What this tool does
This generator produces a list of pseudo-random numbers that follow a Gamma distribution with a chosen shape parameter a and scale parameter b. The Gamma distribution is a continuous, strictly positive distribution widely used in reliability engineering, queueing theory, Bayesian statistics (as a conjugate prior), rainfall and insurance modeling, and anywhere waiting times or positive skewed quantities appear. It is a universal mathematical tool and is not specific to any country.
How to use it
Enter the shape parameter a (must be greater than 0), the scale parameter b (must be greater than 0), and how many values you want (1 to 1000). Choose how many significant digits to display. Press calculate to receive an ordered list of draws plus the sample mean and variance, shown alongside the theoretical mean and variance so you can sanity-check the output.
The formula
The density is $$f(x; a, b) = \frac{1}{\Gamma(a)\cdot b} \cdot \left(\frac{x}{b}\right)^{a-1} \cdot e^{-x/b}, \quad x > 0,$$ where \(\Gamma(a)\) is the gamma function.
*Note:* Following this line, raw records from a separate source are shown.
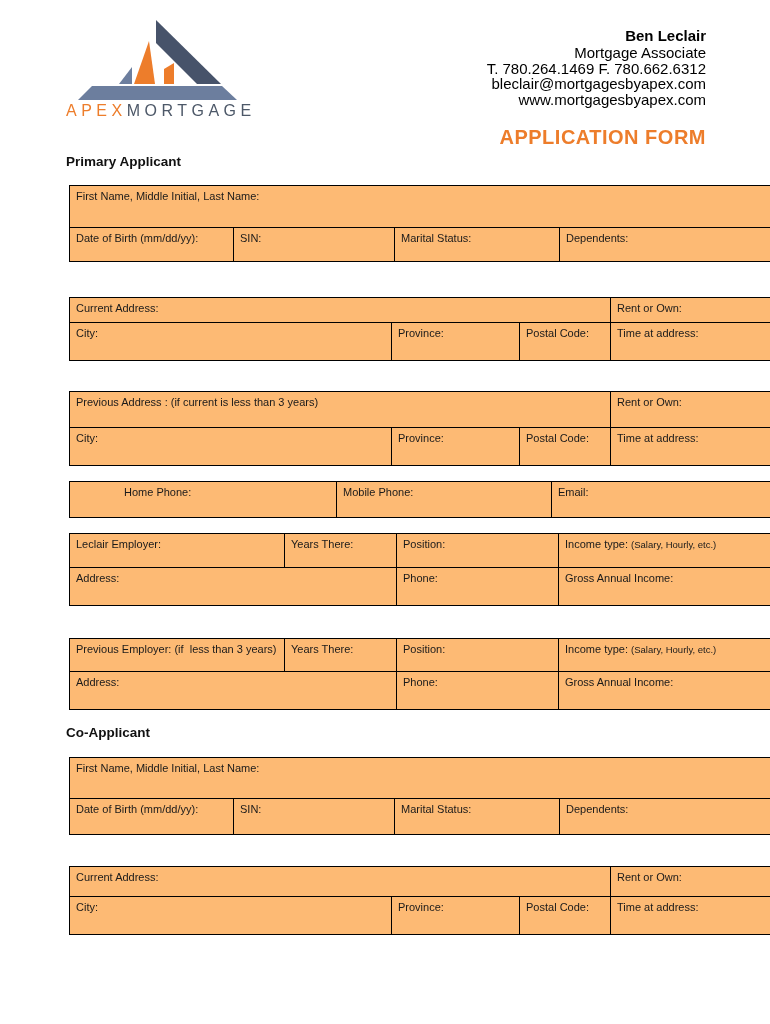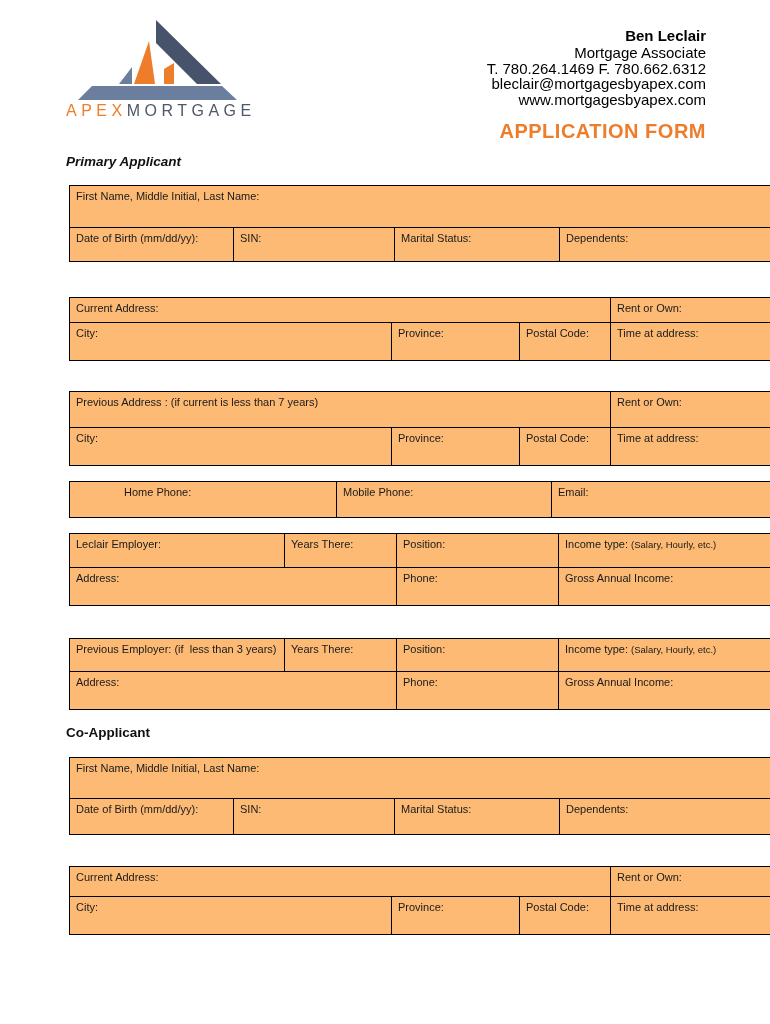--- a/index.html
+++ b/index.html
@@ -7,24 +7,24 @@
     position:relative;width:770px;height:1024px;background:#ffffff;
     font-family:"Liberation Sans","DejaVu Sans",sans-serif;color:#1a1a1a;
     overflow:hidden;
   }
   
   .logo-svg{position:absolute;left:76px;top:14px;}
   .wordmark{position:absolute;left:66px;top:102px;font-size:16px;letter-spacing:4.5px;white-space:nowrap;}
   .contact{position:absolute;top:27px;right:64px;text-align:right;color:#000;}
   .contact .nm{font-size:15px;font-weight:700;line-height:18px;}
   .contact .ln{font-size:15px;line-height:15.5px;}
-  .form-title{position:absolute;top:120px;right:64px;font-size:20px;font-weight:700;letter-spacing:.5px;}
+  .form-title{position:absolute;top:126px;right:64px;font-size:20px;font-weight:700;letter-spacing:.5px;}
   
   .sec-h{position:absolute;left:66px;font-size:13.5px;font-weight:700;color:#111;}
-  #h-primary{top:154px;font-style:italic;}
+  #h-primary{top:154px;}
   #h-co{top:725px;}
   
   .tbl{position:absolute;left:69px;width:712px;display:grid;border:1px solid #000;box-sizing:border-box;background:#fdba74;}
   .c{border-right:1px solid #000;border-bottom:1px solid #000;padding:4px 6px 0 6px;
      font-size:11px;line-height:13px;box-sizing:border-box;overflow:hidden;}
   .c span{white-space:pre-wrap;}
   .lr{border-right:none;}
   .lb{border-bottom:none;}
   .s2{grid-column:span 2;}
   .s3{grid-column:span 3;}
@@ -76,21 +76,21 @@
   <div class="tbl tbl-b">
     <div class="c s3"><span>Current Address:</span></div>
     <div class="c lr"><span>Rent or Own:</span></div>
     <div class="c lb"><span>City:</span></div>
     <div class="c lb"><span>Province:</span></div>
     <div class="c lb"><span>Postal Code:</span></div>
     <div class="c lb lr"><span>Time at address:</span></div>
   </div>
 
   <div class="tbl tbl-c">
-    <div class="c s3"><span>Previous Address : (if current is less than 7 years)</span></div>
+    <div class="c s3"><span>Previous Address : (if current is less than 3 years)</span></div>
     <div class="c lr"><span>Rent or Own:</span></div>
     <div class="c lb"><span>City:</span></div>
     <div class="c lb"><span>Province:</span></div>
     <div class="c lb"><span>Postal Code:</span></div>
     <div class="c lb lr"><span>Time at address:</span></div>
   </div>
 
   <div class="tbl tbl-d">
     <div class="c lb"><span>Home Phone:</span></div>
     <div class="c lb"><span>Mobile Phone:</span></div>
In this scale parameterization the mean is \(a\cdot b\) and the variance is \(a\cdot b^2\). Note that \(b\) is a scale, not a rate; if another library uses rate \(\lambda = 1/b\), set \(b = 1/\lambda\). Sampling uses the Marsaglia-Tsang squeeze method for \(a \ge 1\), with a power-of-uniform boost for \(a < 1\). Each unit-scale draw is multiplied by \(b\) to apply the scale.
Worked example
With \(a = 3\), \(b = 1\), count = 10, every value is a Gamma(3,1) sample. The theoretical mean is \(a\cdot b = 3\) and the theoretical variance is \(a\cdot b^2 = 3\) (std \(\approx 1.732\)). A plausible draw set might average near 3 with spread around 1.7. Changing to \(a = 2\), \(b = 5\) gives a mean of 10 and variance of 50; values remain strictly positive.
FAQ
Why do the numbers change every time? The output is random, so unless a fixed seed is used the values differ each run. The sample mean and variance should stay close to the theoretical values.
What if a = 1? Gamma(1, b) is the Exponential distribution with mean \(b\). Integer values of \(a\) give the Erlang distribution.
Is b a rate or a scale? It is a scale. The mean equals \(a\cdot b\), so larger \(b\) stretches the distribution to larger values.